*WHAT TO PRODUCE:*
From the line that includes "tax: 9.5% = 40.21 -> 9.5% = 38.20" to the last line of the records that follow, copy every line exactly and nothing more, omitting pictures.

(Itemized modification records)
════════

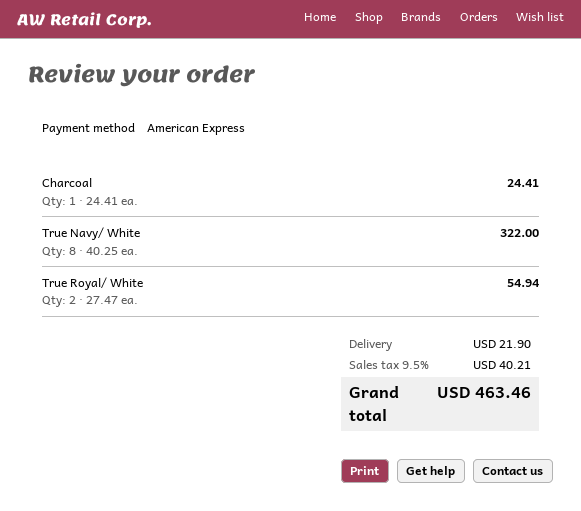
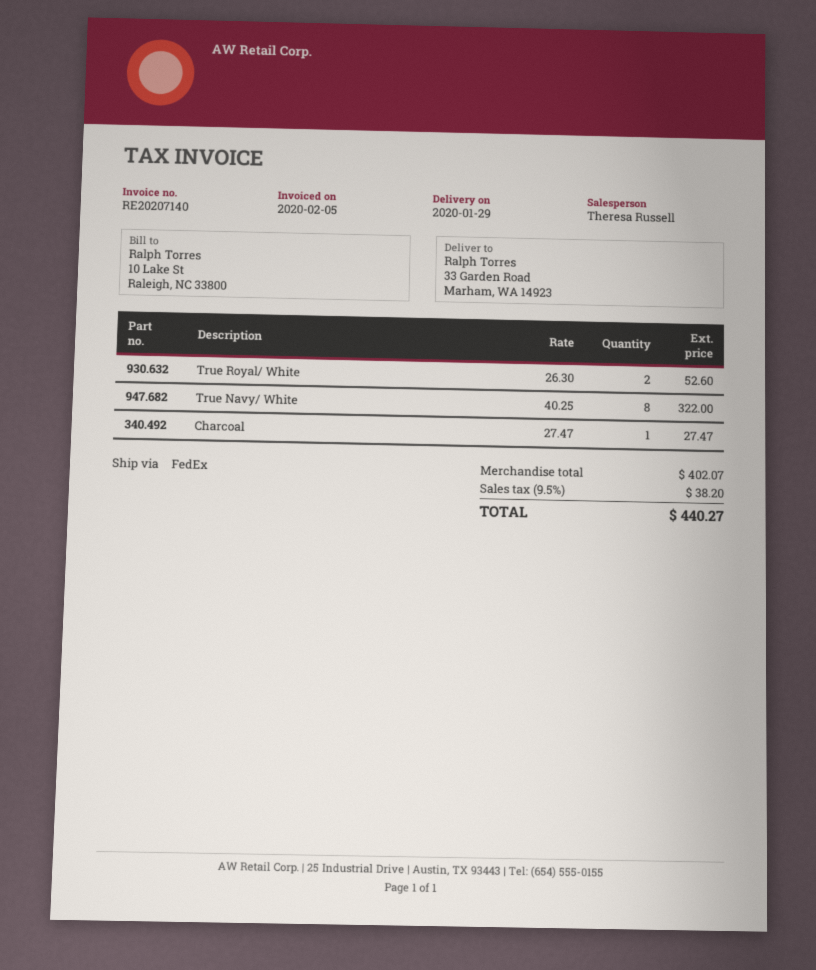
Charcoal: 1 x 24.41 = 24.41 -> 1 x 27.47 = 27.47
True Royal/ White: 2 x 27.47 = 54.94 -> 2 x 26.30 = 52.60
shipping: 21.90 -> none
tax: 9.5% = 40.21 -> 9.5% = 38.20
total: 463.46 -> 440.27

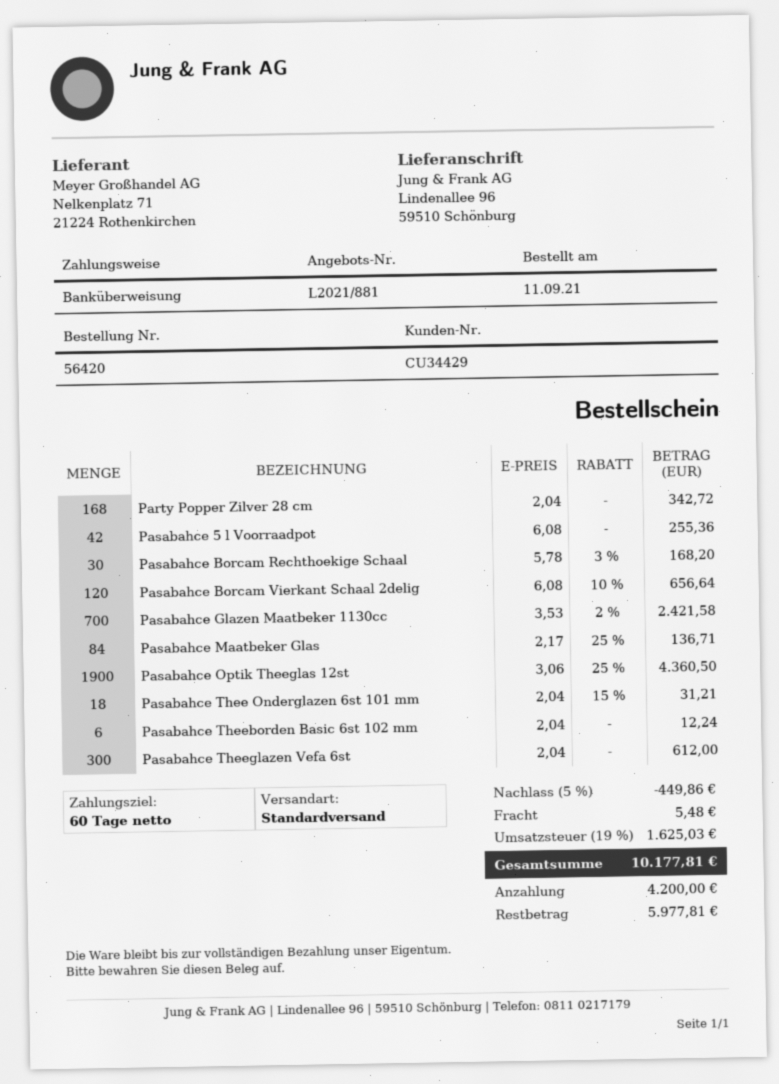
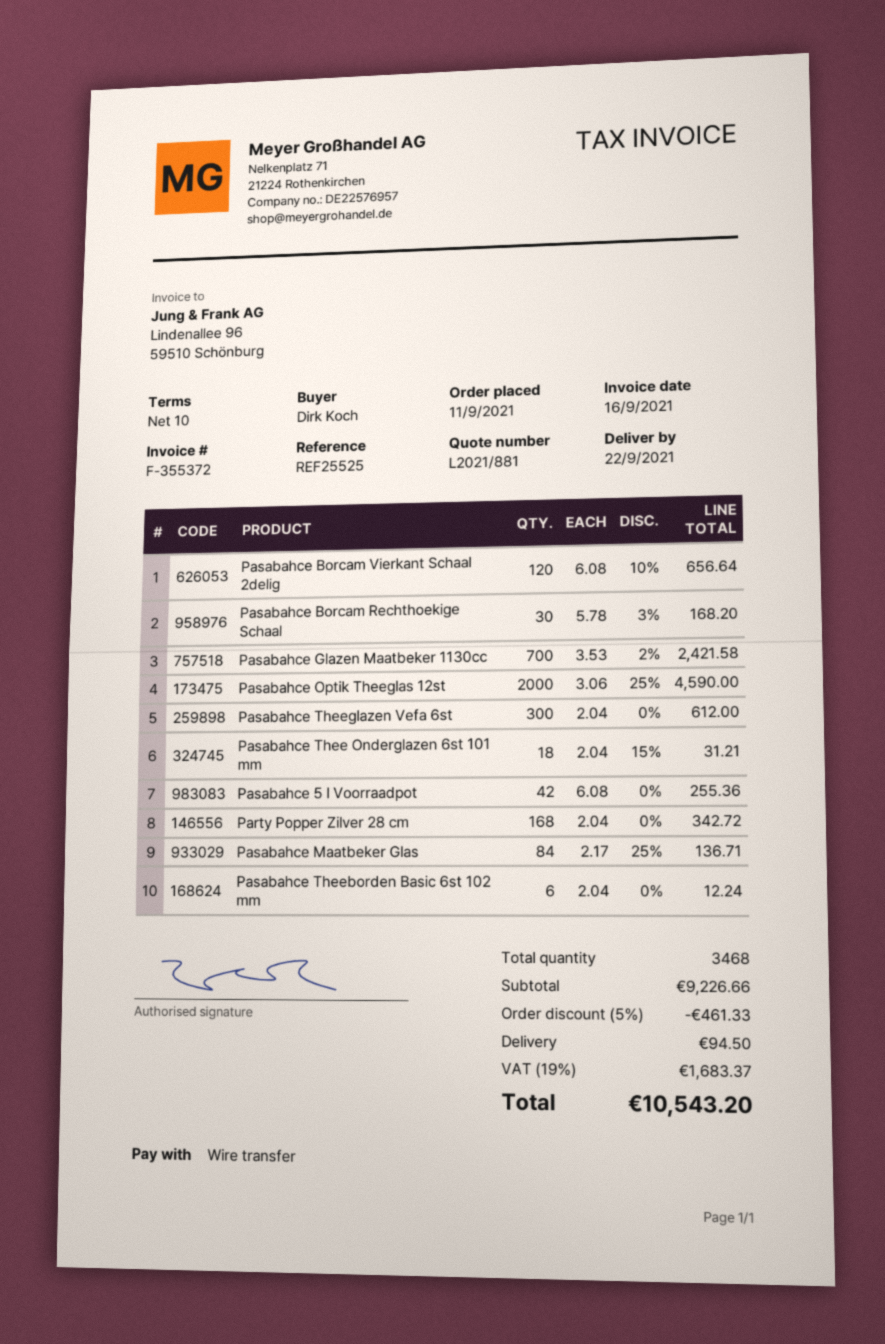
payment terms: 60 days -> 10 days
Pasabahce Optik Theeglas 12st: 1900 x 3.06 - 25% = 4360.50 -> 2000 x 3.06 - 25% = 4590.00
discount: 5% = 449.86 -> 5% = 461.33
shipping: 5.48 -> 94.50
tax: 19% = 1625.03 -> 19% = 1683.37
total: 10177.81 -> 10543.20

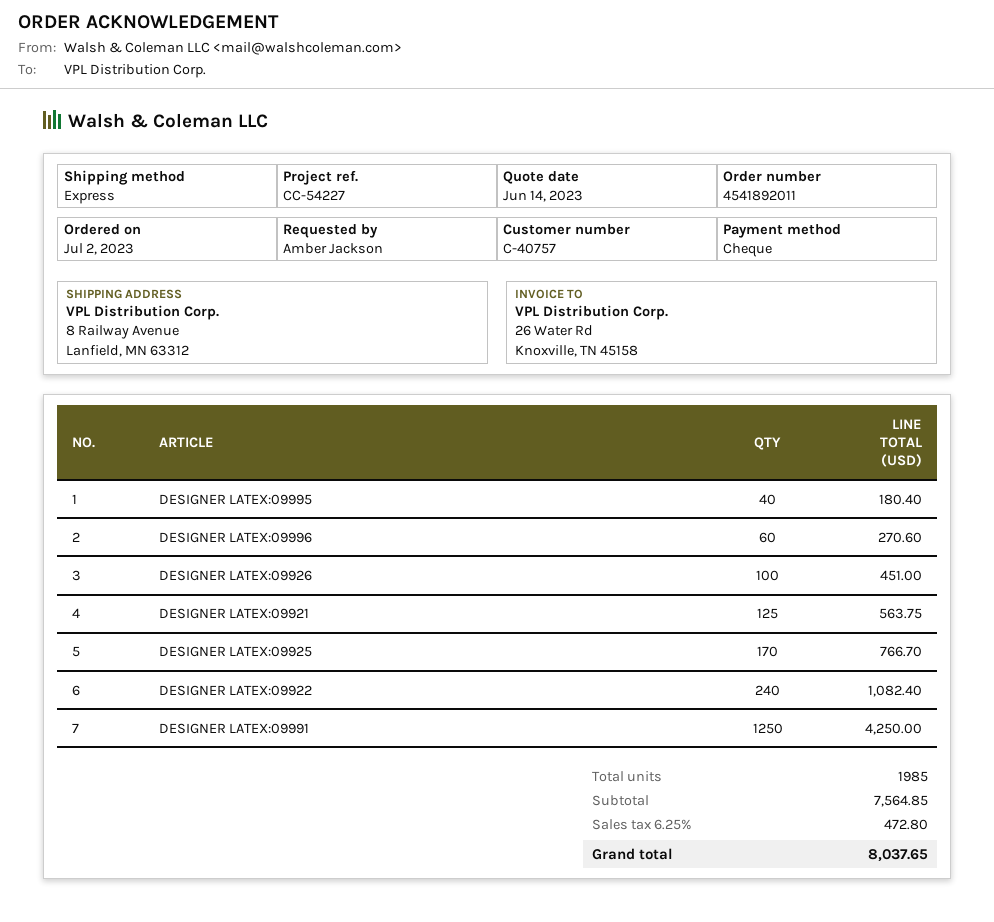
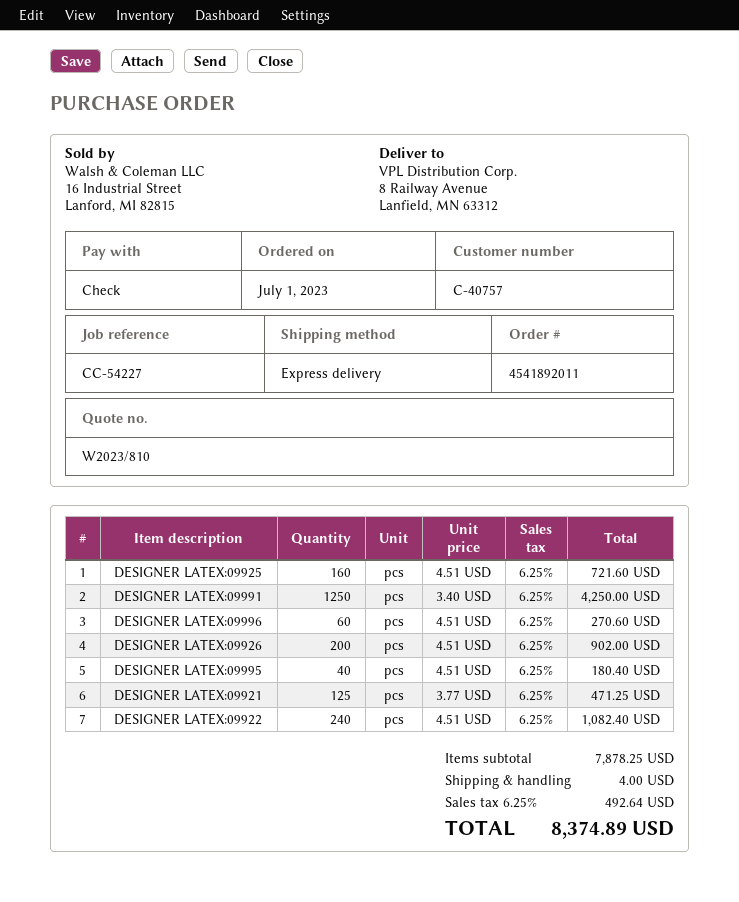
order date: 2023-07-02 -> 2023-07-01
DESIGNER LATEX:09926: 100 for 451.00 -> 200 for 902.00
DESIGNER LATEX:09921: 125 for 563.75 -> 125 for 471.25
DESIGNER LATEX:09925: 170 for 766.70 -> 160 for 721.60
subtotal: 7564.85 -> 7878.25
shipping: none -> 4.00
tax: 6.25% = 472.80 -> 6.25% = 492.64
total: 8037.65 -> 8374.89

════════

*RESPONSE BOX:*
tax: 9.5% = 40.21 -> 9.5% = 38.20
total: 463.46 -> 440.27

payment terms: 60 days -> 10 days
Pasabahce Optik Theeglas 12st: 1900 x 3.06 - 25% = 4360.50 -> 2000 x 3.06 - 25% = 4590.00
discount: 5% = 449.86 -> 5% = 461.33
shipping: 5.48 -> 94.50
tax: 19% = 1625.03 -> 19% = 1683.37
total: 10177.81 -> 10543.20

order date: 2023-07-02 -> 2023-07-01
DESIGNER LATEX:09926: 100 for 451.00 -> 200 for 902.00
DESIGNER LATEX:09921: 125 for 563.75 -> 125 for 471.25
DESIGNER LATEX:09925: 170 for 766.70 -> 160 for 721.60
subtotal: 7564.85 -> 7878.25
shipping: none -> 4.00
tax: 6.25% = 472.80 -> 6.25% = 492.64
total: 8037.65 -> 8374.89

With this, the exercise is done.